MasonProtter / Bumper.jl

Bring Your Own Stack
MIT License
152 stars 6 forks source link

Massive slowdown when running with `--check-bounds=no` #39

Closed sgaure closed 2 weeks ago

sgaure commented 2 months ago

When running julia with --check-bounds=no something goes wrong with Bumper. It should be noted in the docs.

The MWE is the example from the docs:

using Bumper
using BenchmarkTools
using StrideArrays

function f(x)
    # Set up a scope where memory may be allocated, and does not escape:
    @no_escape begin
        # Allocate a `PtrArray` (see StrideArraysCore.jl) using memory from the default buffer.
        y = @alloc(eltype(x), length(x))
        # Now do some stuff with that vector:
        y .= x .+ 1
        sum(y) # It's okay for the sum of y to escape the block, but references to y itself must not do so!
    end
end

@benchmark f(x) setup=(x = rand(1:10, 30))

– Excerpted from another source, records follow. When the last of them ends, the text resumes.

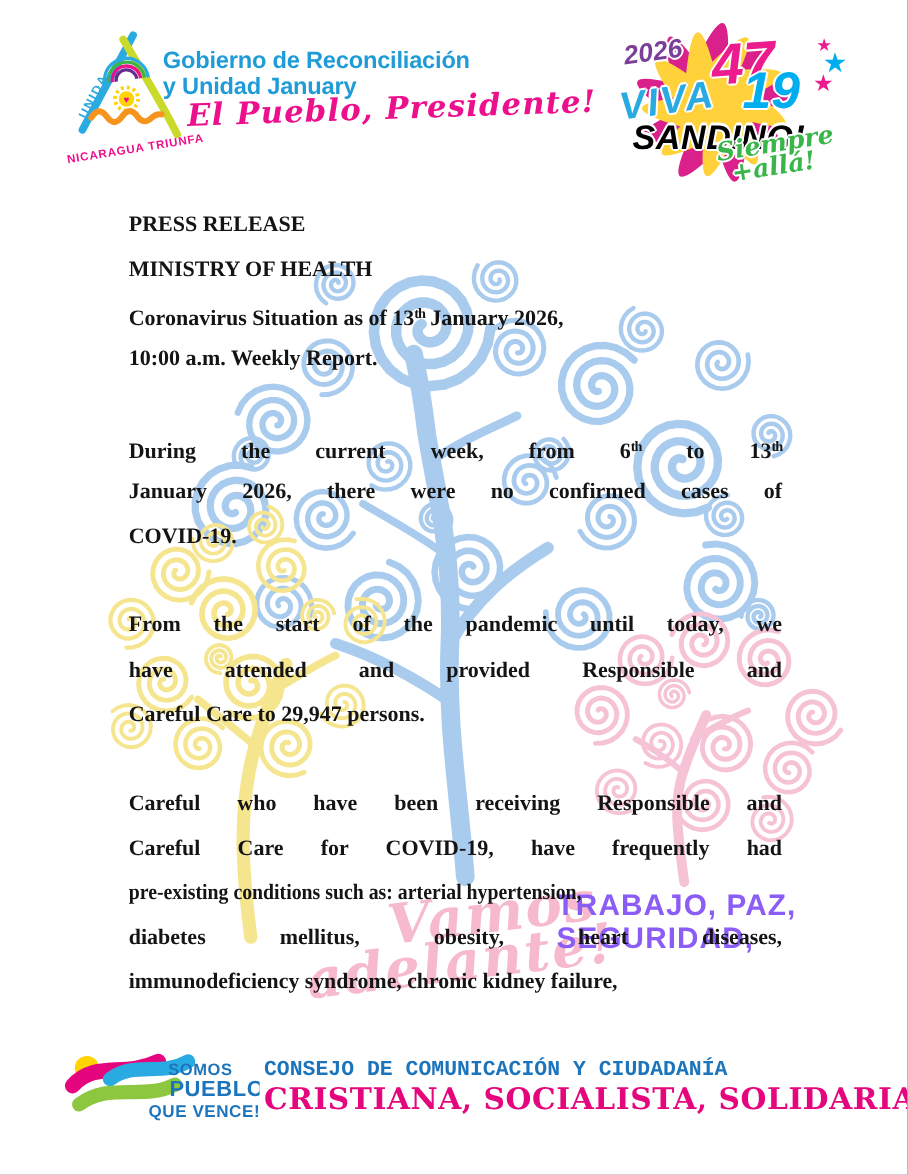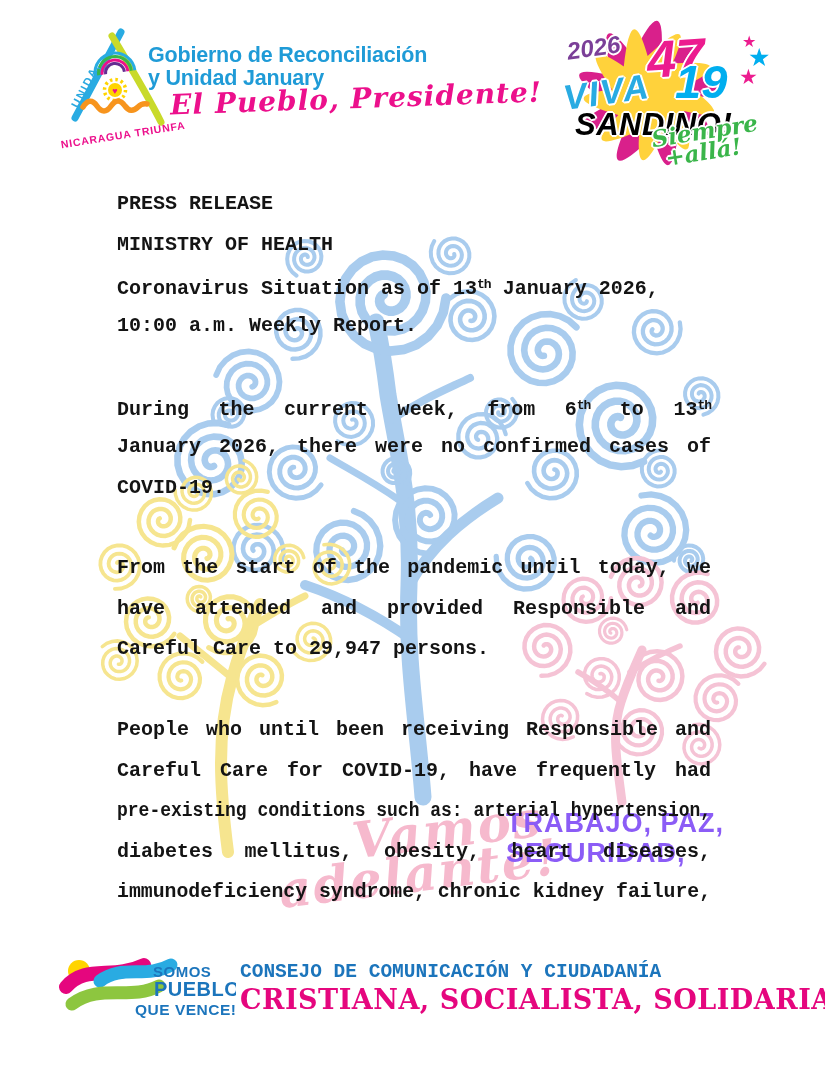--- a/index.html
+++ b/index.html
@@ -18,7 +18,7 @@
 
   
   .doc{position:absolute;z-index:3;left:117px;top:184px;width:594px;
-       font-family:Liberation Mono, monospace;font-weight:700;
+       font-family:Liberation Serif, serif;font-weight:700;
        font-size:20px;color:#141414;}
   .para{margin:0 0 40px 0;}
   .line{height:40.6px;line-height:40.6px;}

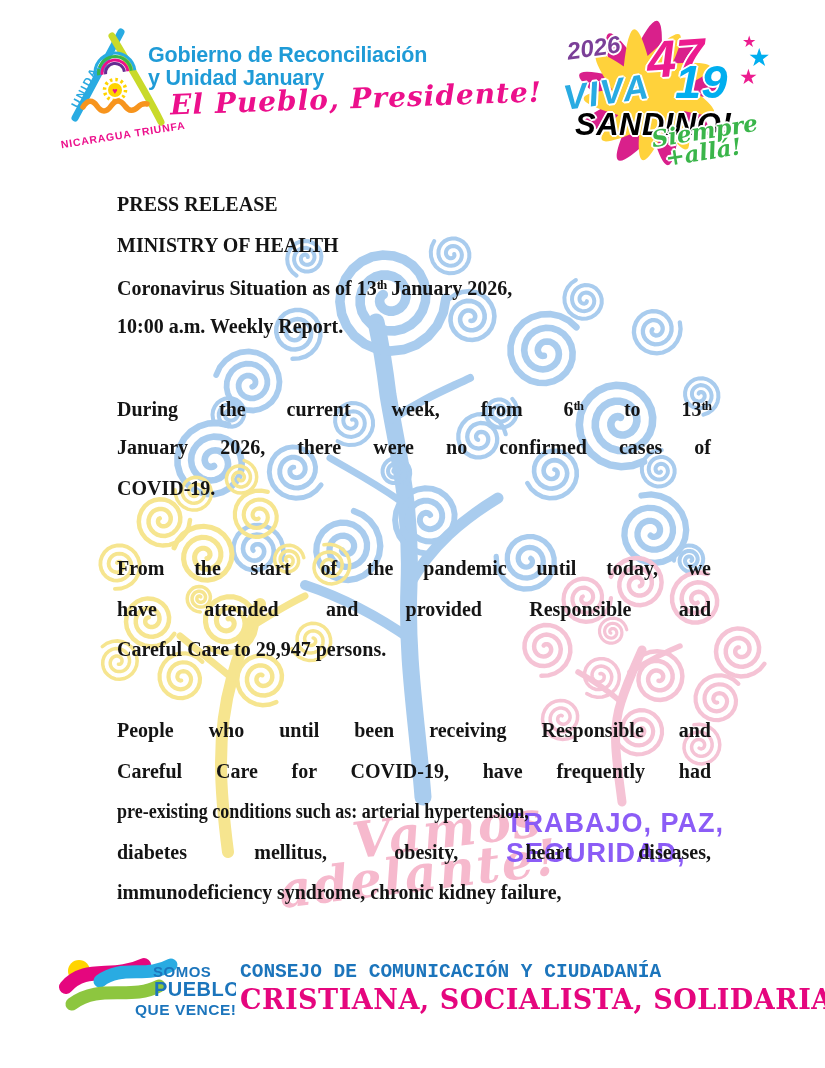--- a/index.html
+++ b/index.html
@@ -193,7 +193,7 @@
         <div class="line" style="">Careful Care to 29,947 persons.</div>
       </div>
       <div class="para">
-        <div class="line just" style="">People who until been receiving Responsible and</div>
+        <div class="line just" style="">Careful who have been receiving Responsible and</div>
         <div class="line just" style="">Careful Care for COVID-19, have frequently had</div>
         <div class="line" style="white-space: nowrap; transform: scaleX(0.9); transform-origin: 0px 50%;">pre-existing conditions such as: arterial hypertension,</div>
         <div class="line just" style="">diabetes mellitus, obesity, heart diseases,</div>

Starting julia with --check-bounds=auto I get this output:

BenchmarkTools.Trial: 10000 samples with 997 evaluations.
 Range (min … max):  19.837 ns … 41.080 ns  ┊ GC (min … max): 0.00% … 0.00%
 Time  (median):     19.998 ns              ┊ GC (median):    0.00%
 Time  (mean ± σ):   20.250 ns ±  1.138 ns  ┊ GC (mean ± σ):  0.00% ± 0.00%

  ▇█▇▆▅▄▃▂▁  ▁▁▁   ▁                                          ▂
  ████████████████████▇▇▆█▆▆▅▅▅▆▆▆█▇▆▇▆▆▅▄▅▅▃▅▅▄▅▄▂▂▃▃▄▃▄▅▃▃▄ █
  19.8 ns      Histogram: log(frequency) by time      24.3 ns <

 Memory estimate: 0 bytes, allocs estimate: 0.

With --check-bounds=no it is quite a bit slower, and allocating:

BenchmarkTools.Trial: 10000 samples with 1 evaluation.
 Range (min … max):  147.137 μs …  4.958 ms  ┊ GC (min … max): 0.00% … 95.54%
 Time  (median):     152.287 μs              ┊ GC (median):    0.00%
 Time  (mean ± σ):   156.173 μs ± 87.330 μs  ┊ GC (mean ± σ):  1.91% ±  3.47%

         ▁▁▂▅▆█▆▄▄▂▂▂▂▁▂▁                                       
  ▂▁▃▄▆▇████████████████████▇▆▆▆▆▅▅▅▄▄▄▄▄▃▃▃▃▃▃▃▃▂▂▂▂▂▂▂▂▂▂▂▂▂ ▄
  147 μs          Histogram: frequency by time          166 μs <

 Memory estimate: 49.56 KiB, allocs estimate: 1050.

Julia Version 1.12.0-DEV.606 Commit 6f569c7ba0* (2024-05-27 08:27 UTC) Platform Info: OS: Linux (x86_64-linux-gnu) CPU: 24 × AMD Ryzen Threadripper PRO 5945WX 12-Cores WORD_SIZE: 64 LLVM: libLLVM-17.0.6 (ORCJIT, znver3) Threads: 24 default, 0 interactive, 24 GC (on 24 virtual cores) Environment: JULIA_NUM_THREADS = auto JULIA_EDITOR = emacs -nw

sgaure commented 2 months ago

Ah, it seems this is really an issue with Static.jl used by StrideArrays. It's an ongoing thing, now slated for julia 1.12.

https://github.com/JuliaLang/julia/issues/50985

MasonProtter commented 2 weeks ago

Fixed in #42